The immigration ban moved me to action in a way I hadn’t felt before.

A fevered conversation with a dear friend, who is an immigrant, gave way to an outlet for our frustration and pain. Over one dinner, my friend, Marina Romashko (a kick-ass-get-things-done-and-gets-you-to-get-things-done chick), and I, put into motion the producing, shooting, designing and publishing of a beautiful book of photographs featuring 12 American Immigrant Women and their stories. We did this in the span of just one month, motivated to be ready for sale by International Women’s Day, March 21st. We set the proceeds to go to the ACLU, who had worked to get the ban over turned. And we wanted their stories to be celebrations. We reached into our networks and pulled together a team of collaborators and artists and storytellers, told anyone who would listen what we were doing and people stepped up and offered to help and guide and edit and participate. Pulitzer-prize winning photo editor, Stella Kramer was our photo editor. It is amazing how a stone can ripple the waters. And we had lots of people throwing their stones into the water of this project.

When I first heard about the immigrant ban it was on Facebook. I felt my face get hot and could feel my blood starting to boil. My mom was sitting beside me when I read it. I started sputtering and shouting at my laptop’s screen in disbelief at Trump actually issuing a ban on certain Muslim countries. What era were we in? I felt rage, as tears started welling, thinking of all the different cultures I was lucky to grow up around. I felt indignant on behalf of my father, my mother and a community of immigrants and their first generation American offspring.  These people who struggled so much, never complained and were so hard working. I thought of these people sitting in limbo around the world, getting their last dimes sucked out of them as they have to pay for tickets to get home after spending their savings to get a US visa to come in the first place. These communities are major contributors to our society in culture and in wealth of brain and will power and in a sense of community. Their stories are often similar at points.

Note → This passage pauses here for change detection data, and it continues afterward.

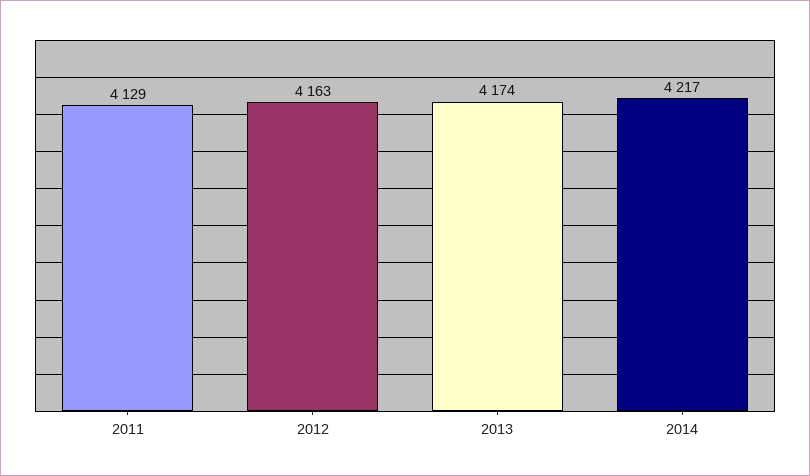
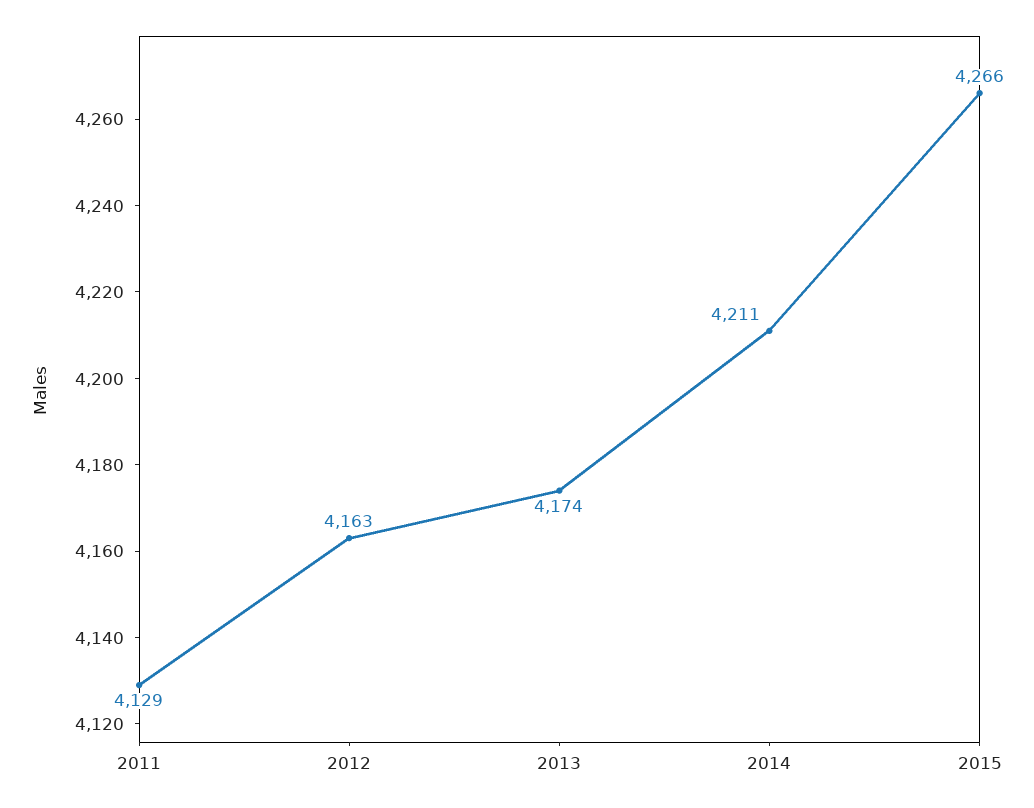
2014: 4217 -> 4211
2015: none -> 4266

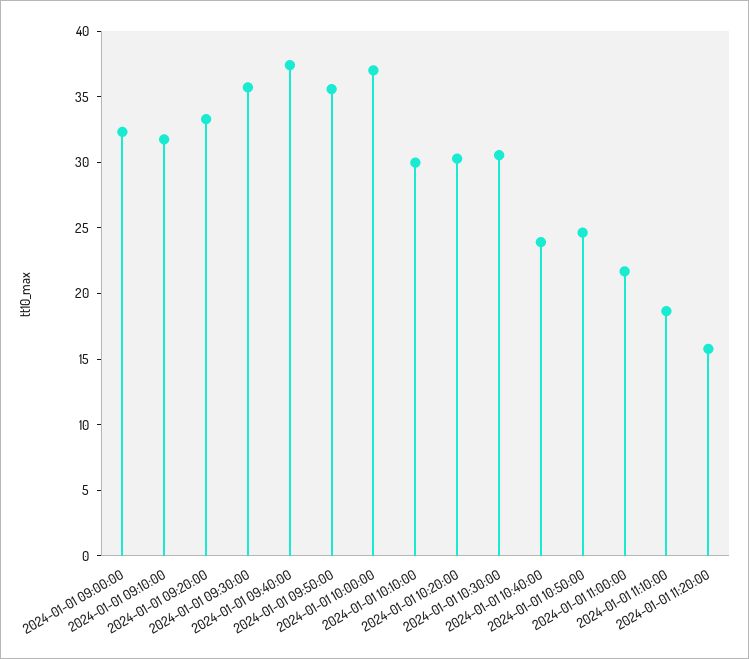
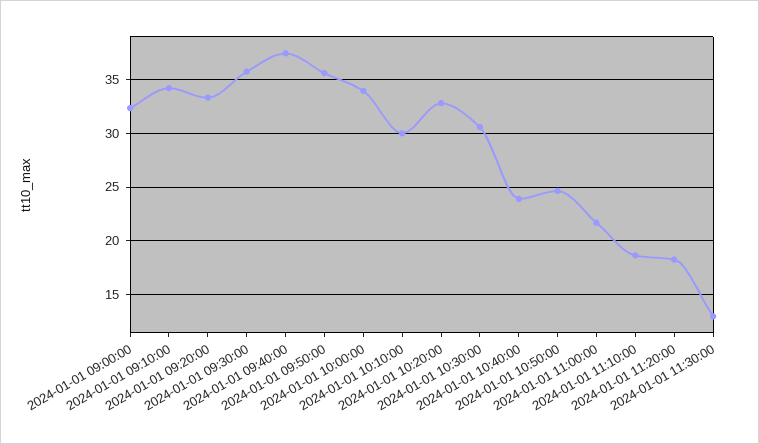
2024-01-01 09:10:00: 32 -> 34
2024-01-01 10:00:00: 37 -> 34
2024-01-01 10:20:00: 30 -> 33
2024-01-01 11:20:00: 16 -> 18
2024-01-01 11:30:00: none -> 13

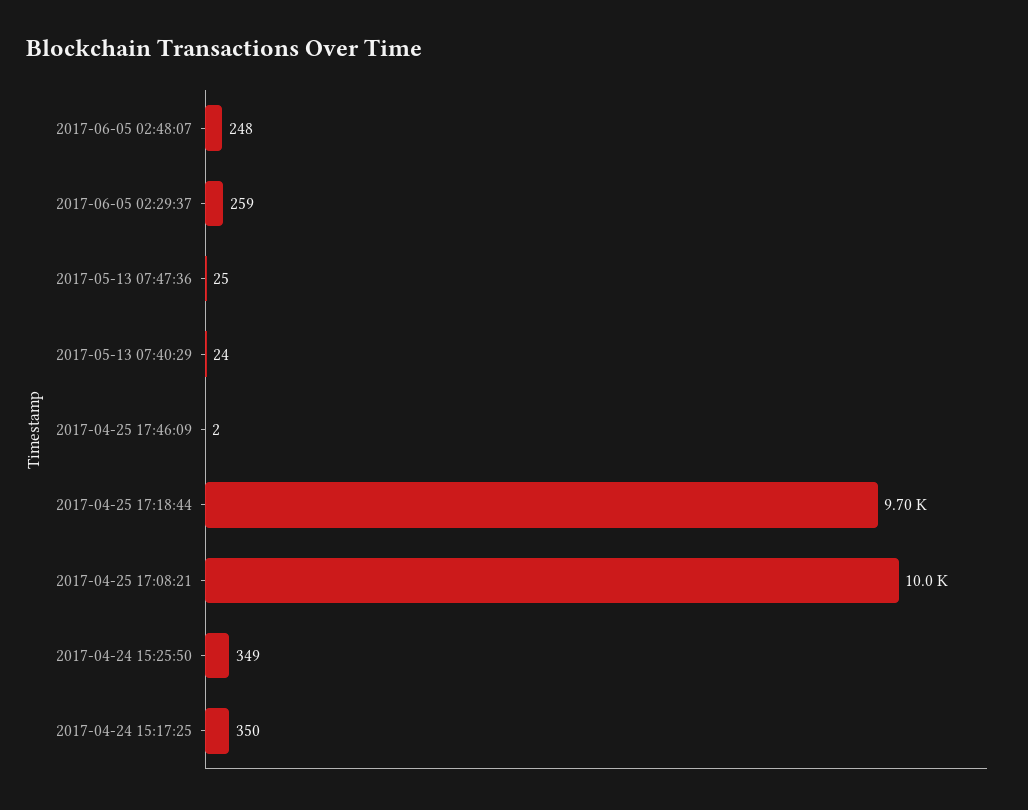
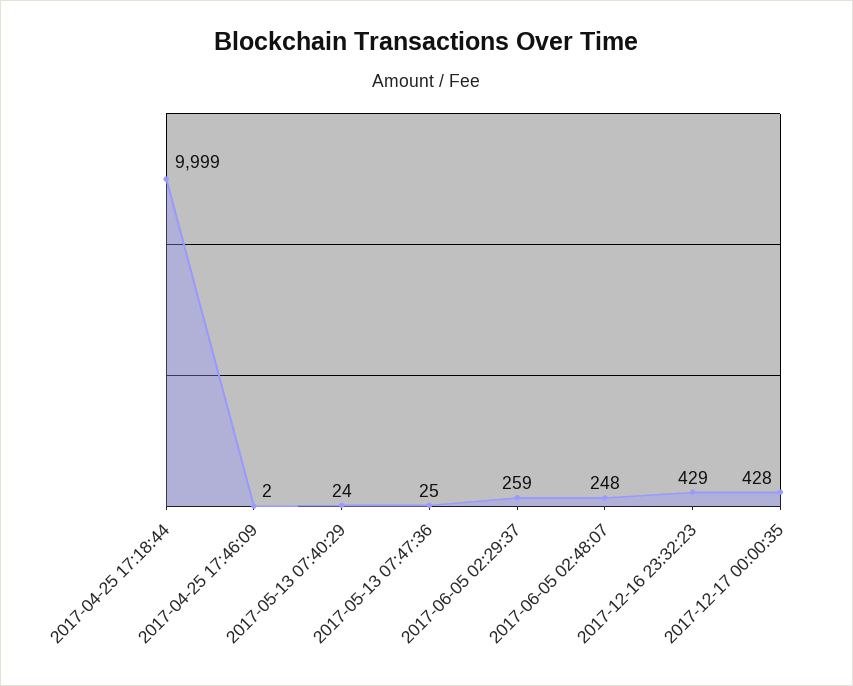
2017-04-25 17:18:44: 9700 -> 9999
2017-04-25 17:08:21: 10000 -> none
2017-04-24 15:25:50: 349 -> none
2017-04-24 15:17:25: 350 -> none
2017-12-16 23:32:23: none -> 429
2017-12-17 00:00:35: none -> 428

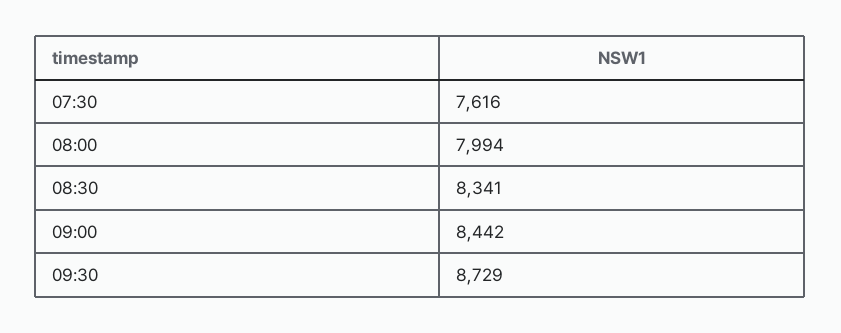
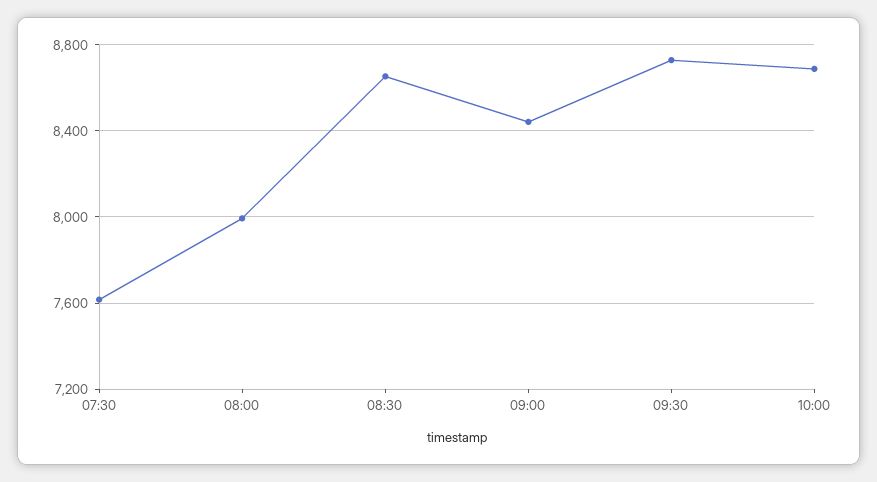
08:30: 8341 -> 8650
10:00: none -> 8700

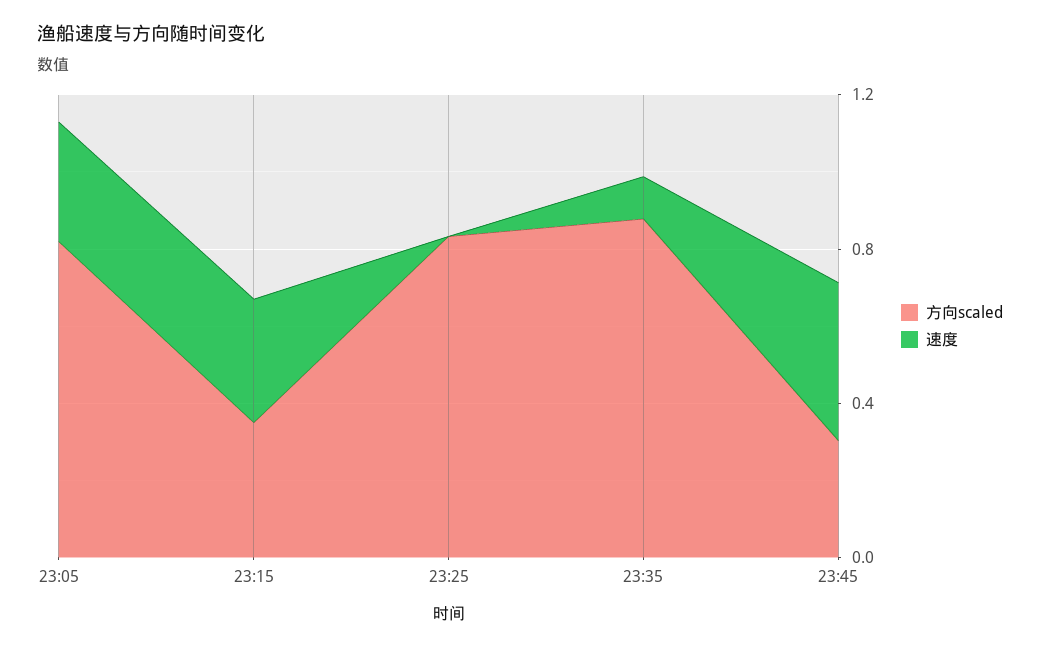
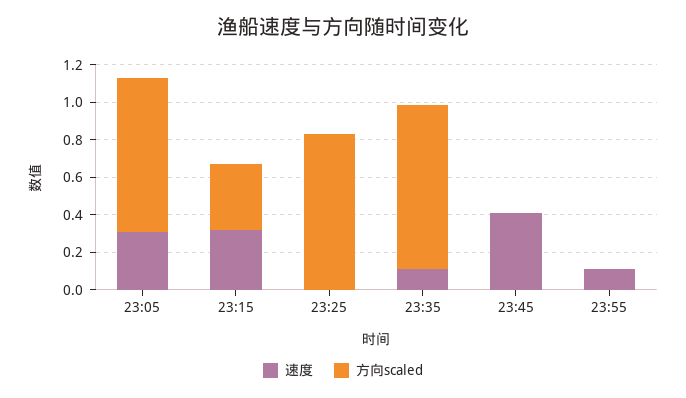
方向scaled, 23:45: 0.3 -> 0
速度, 23:55: none -> 0.1
方向scaled, 23:55: none -> 0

My father escaped from Serbia at 18, coming to the US as a refugee at 20. He didn’t talk about the specifics too much, but the part of the story familiar to so many— “I came with only $200 in my pocket”— we heard a lot. Education, living below your means, working hard, being productive and growing a lot of your own food were all things that seemed to be a common thread among the community of immigrants in our world. I’m not totally sure if that last one is true-but we were always picking a lot of weeds and green beans. I am more appreciative of this concept now than I was as a kid.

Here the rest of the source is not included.